In the entries below, find every line holding the string "Liberation" and collect it.

━━ The input ━━

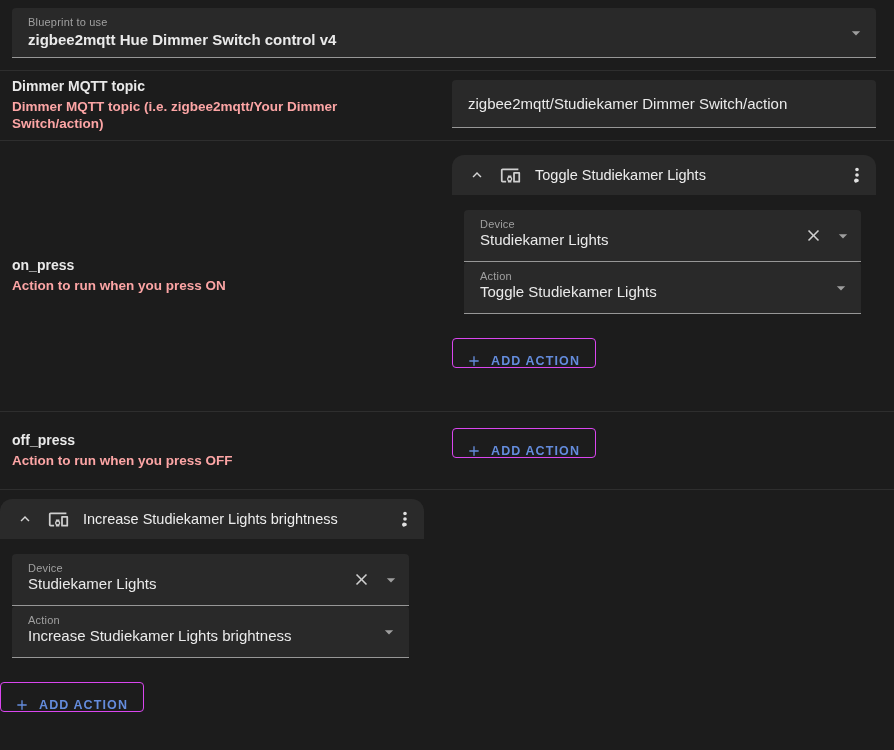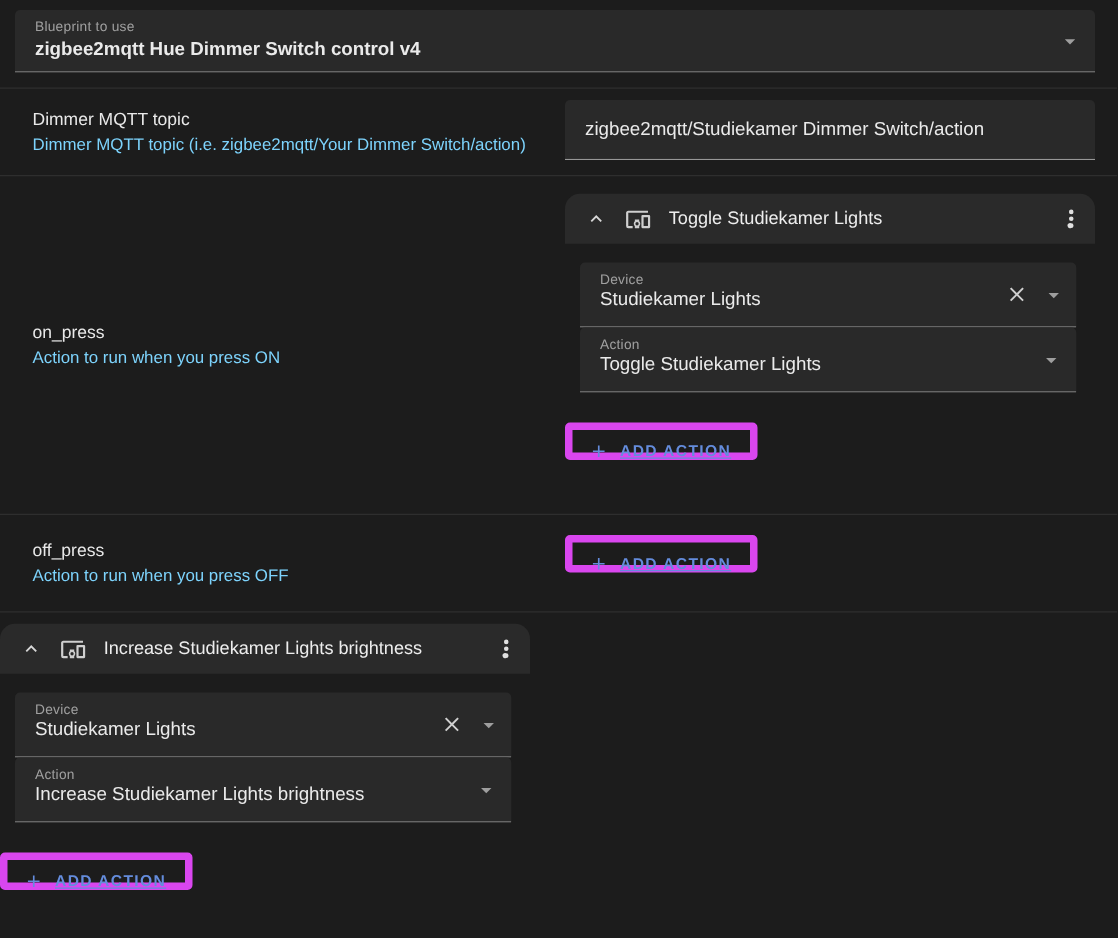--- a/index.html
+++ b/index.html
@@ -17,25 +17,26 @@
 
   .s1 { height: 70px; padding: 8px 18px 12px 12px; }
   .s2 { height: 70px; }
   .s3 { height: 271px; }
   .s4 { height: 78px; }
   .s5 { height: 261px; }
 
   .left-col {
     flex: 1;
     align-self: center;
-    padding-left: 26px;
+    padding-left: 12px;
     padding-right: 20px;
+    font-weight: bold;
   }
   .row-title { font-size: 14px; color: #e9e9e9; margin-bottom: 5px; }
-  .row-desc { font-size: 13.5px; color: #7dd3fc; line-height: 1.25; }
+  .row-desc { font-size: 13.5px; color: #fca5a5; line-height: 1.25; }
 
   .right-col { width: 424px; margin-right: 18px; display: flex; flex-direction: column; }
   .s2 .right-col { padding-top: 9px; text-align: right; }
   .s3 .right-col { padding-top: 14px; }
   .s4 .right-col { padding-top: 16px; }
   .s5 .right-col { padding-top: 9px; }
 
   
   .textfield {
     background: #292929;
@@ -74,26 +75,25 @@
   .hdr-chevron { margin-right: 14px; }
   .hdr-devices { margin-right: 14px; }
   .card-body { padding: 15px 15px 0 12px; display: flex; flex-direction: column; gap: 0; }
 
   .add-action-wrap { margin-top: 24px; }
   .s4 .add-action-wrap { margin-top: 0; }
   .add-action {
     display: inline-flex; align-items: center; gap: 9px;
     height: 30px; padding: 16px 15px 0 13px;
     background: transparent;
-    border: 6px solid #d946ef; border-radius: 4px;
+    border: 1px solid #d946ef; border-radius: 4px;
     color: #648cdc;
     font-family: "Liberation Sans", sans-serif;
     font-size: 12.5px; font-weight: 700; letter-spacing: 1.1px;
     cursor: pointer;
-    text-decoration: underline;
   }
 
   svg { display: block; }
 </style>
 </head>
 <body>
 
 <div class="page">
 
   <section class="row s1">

━━━
━━ The input ━━

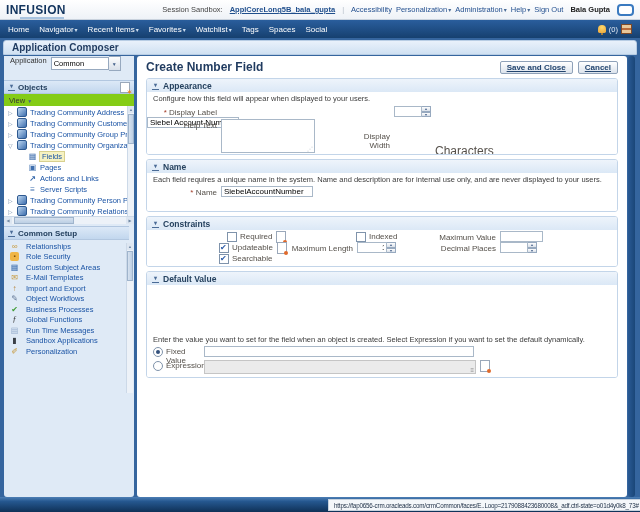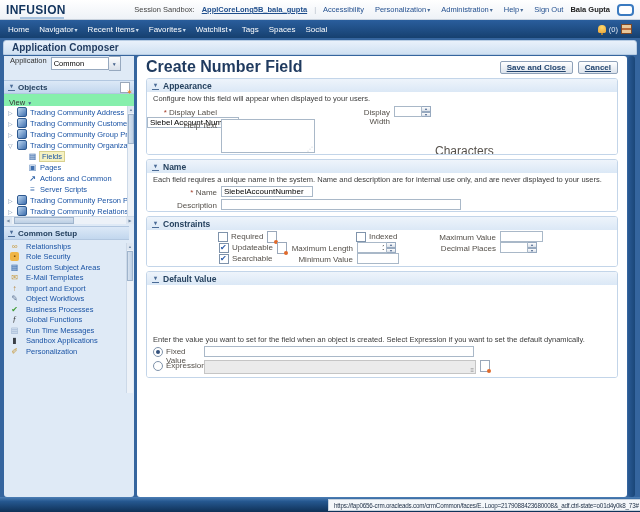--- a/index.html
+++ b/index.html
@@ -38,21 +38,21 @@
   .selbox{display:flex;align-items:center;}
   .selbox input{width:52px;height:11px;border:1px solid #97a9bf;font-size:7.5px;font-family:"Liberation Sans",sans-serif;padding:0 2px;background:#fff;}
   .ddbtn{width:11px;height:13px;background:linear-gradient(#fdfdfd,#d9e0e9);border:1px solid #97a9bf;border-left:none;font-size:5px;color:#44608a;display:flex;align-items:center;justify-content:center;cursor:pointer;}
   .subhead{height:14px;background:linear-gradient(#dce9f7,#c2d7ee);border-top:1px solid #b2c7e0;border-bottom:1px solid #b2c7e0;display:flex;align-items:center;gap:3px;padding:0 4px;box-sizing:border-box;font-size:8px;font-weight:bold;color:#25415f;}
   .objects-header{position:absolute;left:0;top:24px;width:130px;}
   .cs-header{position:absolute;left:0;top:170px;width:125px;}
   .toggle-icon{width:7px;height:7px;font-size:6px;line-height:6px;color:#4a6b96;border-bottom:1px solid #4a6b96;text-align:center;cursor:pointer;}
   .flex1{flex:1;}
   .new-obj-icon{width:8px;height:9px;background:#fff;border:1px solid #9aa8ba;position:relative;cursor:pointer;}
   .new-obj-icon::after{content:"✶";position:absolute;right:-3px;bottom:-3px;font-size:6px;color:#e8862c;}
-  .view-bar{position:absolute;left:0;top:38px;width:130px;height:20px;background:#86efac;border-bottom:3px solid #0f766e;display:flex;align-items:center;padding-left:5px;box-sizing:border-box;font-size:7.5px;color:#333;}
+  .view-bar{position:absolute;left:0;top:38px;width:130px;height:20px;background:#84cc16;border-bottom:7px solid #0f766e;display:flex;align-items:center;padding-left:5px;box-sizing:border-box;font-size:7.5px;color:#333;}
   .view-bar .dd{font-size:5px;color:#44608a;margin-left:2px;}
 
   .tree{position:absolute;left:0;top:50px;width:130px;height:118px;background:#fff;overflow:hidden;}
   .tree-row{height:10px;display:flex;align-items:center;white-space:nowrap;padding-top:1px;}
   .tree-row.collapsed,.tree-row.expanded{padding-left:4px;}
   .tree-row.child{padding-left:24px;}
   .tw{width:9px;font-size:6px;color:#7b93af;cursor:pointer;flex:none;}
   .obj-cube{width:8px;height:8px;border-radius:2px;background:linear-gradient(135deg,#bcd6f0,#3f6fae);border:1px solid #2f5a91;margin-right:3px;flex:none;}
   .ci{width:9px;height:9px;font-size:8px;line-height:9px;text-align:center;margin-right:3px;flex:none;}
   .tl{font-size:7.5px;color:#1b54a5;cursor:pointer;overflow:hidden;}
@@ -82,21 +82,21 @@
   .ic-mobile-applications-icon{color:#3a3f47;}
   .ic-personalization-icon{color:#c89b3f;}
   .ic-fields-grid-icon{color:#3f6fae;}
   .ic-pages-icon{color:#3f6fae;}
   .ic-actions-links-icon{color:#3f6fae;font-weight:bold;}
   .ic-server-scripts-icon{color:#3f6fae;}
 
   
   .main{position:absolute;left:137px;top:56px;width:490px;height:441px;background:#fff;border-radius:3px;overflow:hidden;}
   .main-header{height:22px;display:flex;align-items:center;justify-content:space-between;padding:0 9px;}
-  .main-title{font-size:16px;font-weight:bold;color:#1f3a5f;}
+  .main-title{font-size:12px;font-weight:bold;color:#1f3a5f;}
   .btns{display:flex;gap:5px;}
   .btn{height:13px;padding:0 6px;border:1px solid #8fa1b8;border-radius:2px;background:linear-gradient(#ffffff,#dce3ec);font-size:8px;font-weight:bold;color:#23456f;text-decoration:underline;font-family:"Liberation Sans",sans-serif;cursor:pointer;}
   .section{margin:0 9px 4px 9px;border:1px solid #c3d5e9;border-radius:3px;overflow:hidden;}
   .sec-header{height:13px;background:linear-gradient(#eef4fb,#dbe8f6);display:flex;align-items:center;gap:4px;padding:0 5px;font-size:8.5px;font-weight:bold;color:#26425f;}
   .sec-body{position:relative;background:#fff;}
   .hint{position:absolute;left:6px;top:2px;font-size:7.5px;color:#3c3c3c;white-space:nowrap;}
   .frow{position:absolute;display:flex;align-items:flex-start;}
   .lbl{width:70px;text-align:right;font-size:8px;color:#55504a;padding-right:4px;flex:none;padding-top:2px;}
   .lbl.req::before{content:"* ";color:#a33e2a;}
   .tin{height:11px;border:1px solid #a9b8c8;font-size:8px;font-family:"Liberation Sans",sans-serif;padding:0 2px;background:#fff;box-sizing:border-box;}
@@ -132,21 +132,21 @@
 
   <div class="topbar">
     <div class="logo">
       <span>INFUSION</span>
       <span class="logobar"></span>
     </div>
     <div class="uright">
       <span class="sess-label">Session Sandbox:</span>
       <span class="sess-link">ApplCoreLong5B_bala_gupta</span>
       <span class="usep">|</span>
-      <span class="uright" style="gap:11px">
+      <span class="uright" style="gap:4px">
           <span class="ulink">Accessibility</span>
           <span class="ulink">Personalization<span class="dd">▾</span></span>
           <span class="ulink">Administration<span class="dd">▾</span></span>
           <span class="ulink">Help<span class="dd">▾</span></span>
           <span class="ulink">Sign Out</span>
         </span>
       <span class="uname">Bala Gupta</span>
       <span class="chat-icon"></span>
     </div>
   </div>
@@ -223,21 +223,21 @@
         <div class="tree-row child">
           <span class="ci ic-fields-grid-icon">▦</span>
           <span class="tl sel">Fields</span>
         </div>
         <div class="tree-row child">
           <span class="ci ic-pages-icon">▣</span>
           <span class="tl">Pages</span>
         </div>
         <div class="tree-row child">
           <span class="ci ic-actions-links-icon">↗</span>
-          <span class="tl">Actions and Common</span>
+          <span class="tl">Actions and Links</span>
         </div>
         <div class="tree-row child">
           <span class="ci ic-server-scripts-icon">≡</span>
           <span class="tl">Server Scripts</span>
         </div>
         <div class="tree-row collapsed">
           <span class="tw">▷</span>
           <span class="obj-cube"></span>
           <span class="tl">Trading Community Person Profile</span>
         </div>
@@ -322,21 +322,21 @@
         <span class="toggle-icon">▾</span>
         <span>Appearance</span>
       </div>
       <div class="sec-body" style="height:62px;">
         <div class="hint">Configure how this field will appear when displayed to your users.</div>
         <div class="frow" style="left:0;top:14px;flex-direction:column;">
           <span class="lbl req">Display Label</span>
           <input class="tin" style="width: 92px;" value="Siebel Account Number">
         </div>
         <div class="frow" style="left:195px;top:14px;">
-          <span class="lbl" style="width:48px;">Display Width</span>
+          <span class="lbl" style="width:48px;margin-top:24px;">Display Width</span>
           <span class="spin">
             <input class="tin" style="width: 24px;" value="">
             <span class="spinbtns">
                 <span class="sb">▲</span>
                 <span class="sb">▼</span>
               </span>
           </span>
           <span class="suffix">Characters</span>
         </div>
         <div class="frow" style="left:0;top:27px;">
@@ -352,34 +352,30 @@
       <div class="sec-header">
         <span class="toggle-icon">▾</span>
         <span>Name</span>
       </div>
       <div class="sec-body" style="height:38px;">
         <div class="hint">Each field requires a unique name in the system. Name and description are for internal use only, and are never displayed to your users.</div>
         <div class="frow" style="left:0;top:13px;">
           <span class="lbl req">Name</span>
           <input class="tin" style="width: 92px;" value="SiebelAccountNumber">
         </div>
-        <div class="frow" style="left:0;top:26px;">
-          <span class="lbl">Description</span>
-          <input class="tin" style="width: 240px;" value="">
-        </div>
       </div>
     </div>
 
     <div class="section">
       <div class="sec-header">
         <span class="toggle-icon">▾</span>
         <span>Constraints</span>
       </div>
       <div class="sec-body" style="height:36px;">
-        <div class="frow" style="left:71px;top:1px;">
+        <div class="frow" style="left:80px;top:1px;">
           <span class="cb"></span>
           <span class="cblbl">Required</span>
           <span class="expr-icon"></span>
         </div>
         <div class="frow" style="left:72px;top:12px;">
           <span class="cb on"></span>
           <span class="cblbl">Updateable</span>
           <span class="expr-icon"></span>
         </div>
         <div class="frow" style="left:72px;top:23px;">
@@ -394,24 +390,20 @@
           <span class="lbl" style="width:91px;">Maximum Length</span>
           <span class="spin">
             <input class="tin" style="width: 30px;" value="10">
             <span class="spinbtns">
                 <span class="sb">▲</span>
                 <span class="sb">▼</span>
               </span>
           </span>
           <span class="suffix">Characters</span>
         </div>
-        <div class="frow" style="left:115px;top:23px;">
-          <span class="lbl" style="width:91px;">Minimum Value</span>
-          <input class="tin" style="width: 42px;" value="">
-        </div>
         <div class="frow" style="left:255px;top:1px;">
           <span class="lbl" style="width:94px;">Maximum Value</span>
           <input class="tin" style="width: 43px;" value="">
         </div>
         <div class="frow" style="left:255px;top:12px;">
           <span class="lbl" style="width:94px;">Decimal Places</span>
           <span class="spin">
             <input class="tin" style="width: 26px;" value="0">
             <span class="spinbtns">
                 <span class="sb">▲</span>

━━━
━━ The input ━━

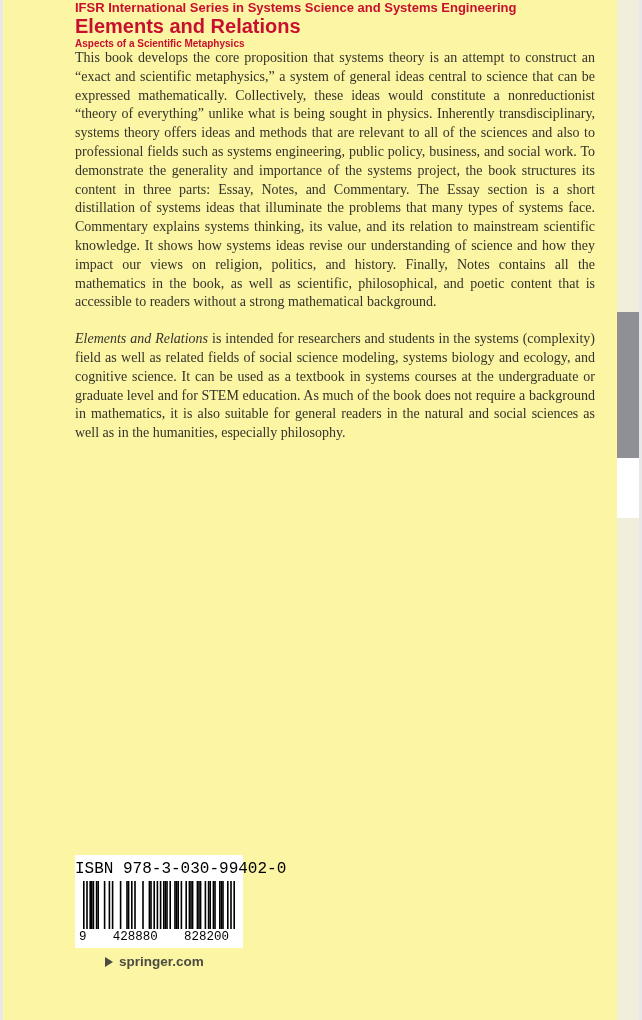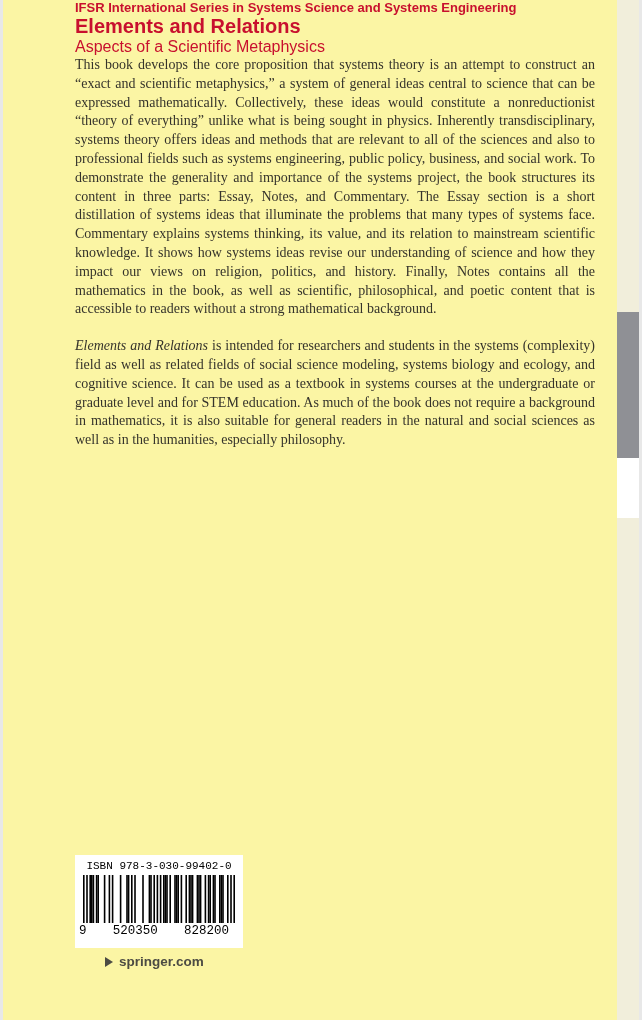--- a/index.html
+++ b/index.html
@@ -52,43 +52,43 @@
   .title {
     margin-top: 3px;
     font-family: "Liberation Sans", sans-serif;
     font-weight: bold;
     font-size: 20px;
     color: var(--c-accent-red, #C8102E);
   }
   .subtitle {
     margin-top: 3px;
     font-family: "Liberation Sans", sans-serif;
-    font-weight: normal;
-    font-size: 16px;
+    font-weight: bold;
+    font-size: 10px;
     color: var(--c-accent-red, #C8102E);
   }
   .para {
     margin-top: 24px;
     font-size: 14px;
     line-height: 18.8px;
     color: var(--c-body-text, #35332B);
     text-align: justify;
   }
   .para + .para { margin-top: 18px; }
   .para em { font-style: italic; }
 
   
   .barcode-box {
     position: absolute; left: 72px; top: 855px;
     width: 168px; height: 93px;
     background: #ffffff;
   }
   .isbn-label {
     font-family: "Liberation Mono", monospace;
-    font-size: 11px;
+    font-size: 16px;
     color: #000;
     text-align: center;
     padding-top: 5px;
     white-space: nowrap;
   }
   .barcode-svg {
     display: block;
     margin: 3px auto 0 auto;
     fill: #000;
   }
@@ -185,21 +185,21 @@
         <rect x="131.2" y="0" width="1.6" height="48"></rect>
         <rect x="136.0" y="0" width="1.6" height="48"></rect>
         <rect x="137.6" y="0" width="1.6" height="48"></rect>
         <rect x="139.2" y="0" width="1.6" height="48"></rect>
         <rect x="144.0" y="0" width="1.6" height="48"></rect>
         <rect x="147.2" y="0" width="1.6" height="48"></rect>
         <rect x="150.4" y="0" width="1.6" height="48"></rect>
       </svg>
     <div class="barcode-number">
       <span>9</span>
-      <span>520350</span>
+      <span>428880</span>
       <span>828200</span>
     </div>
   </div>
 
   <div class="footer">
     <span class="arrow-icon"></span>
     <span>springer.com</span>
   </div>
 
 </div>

━━━

## Solution for this task
     font-family: "Liberation Sans", sans-serif;
   .selbox input{width:52px;height:11px;border:1px solid #97a9bf;font-size:7.5px;font-family:"Liberation Sans",sans-serif;padding:0 2px;background:#fff;}
   .btn{height:13px;padding:0 6px;border:1px solid #8fa1b8;border-radius:2px;background:linear-gradient(#ffffff,#dce3ec);font-size:8px;font-weight:bold;color:#23456f;text-decoration:underline;font-family:"Liberation Sans",sans-serif;cursor:pointer;}
   .tin{height:11px;border:1px solid #a9b8c8;font-size:8px;font-family:"Liberation Sans",sans-serif;padding:0 2px;background:#fff;box-sizing:border-box;}
     font-family: "Liberation Sans", sans-serif;
     font-family: "Liberation Sans", sans-serif;
     font-family: "Liberation Mono", monospace;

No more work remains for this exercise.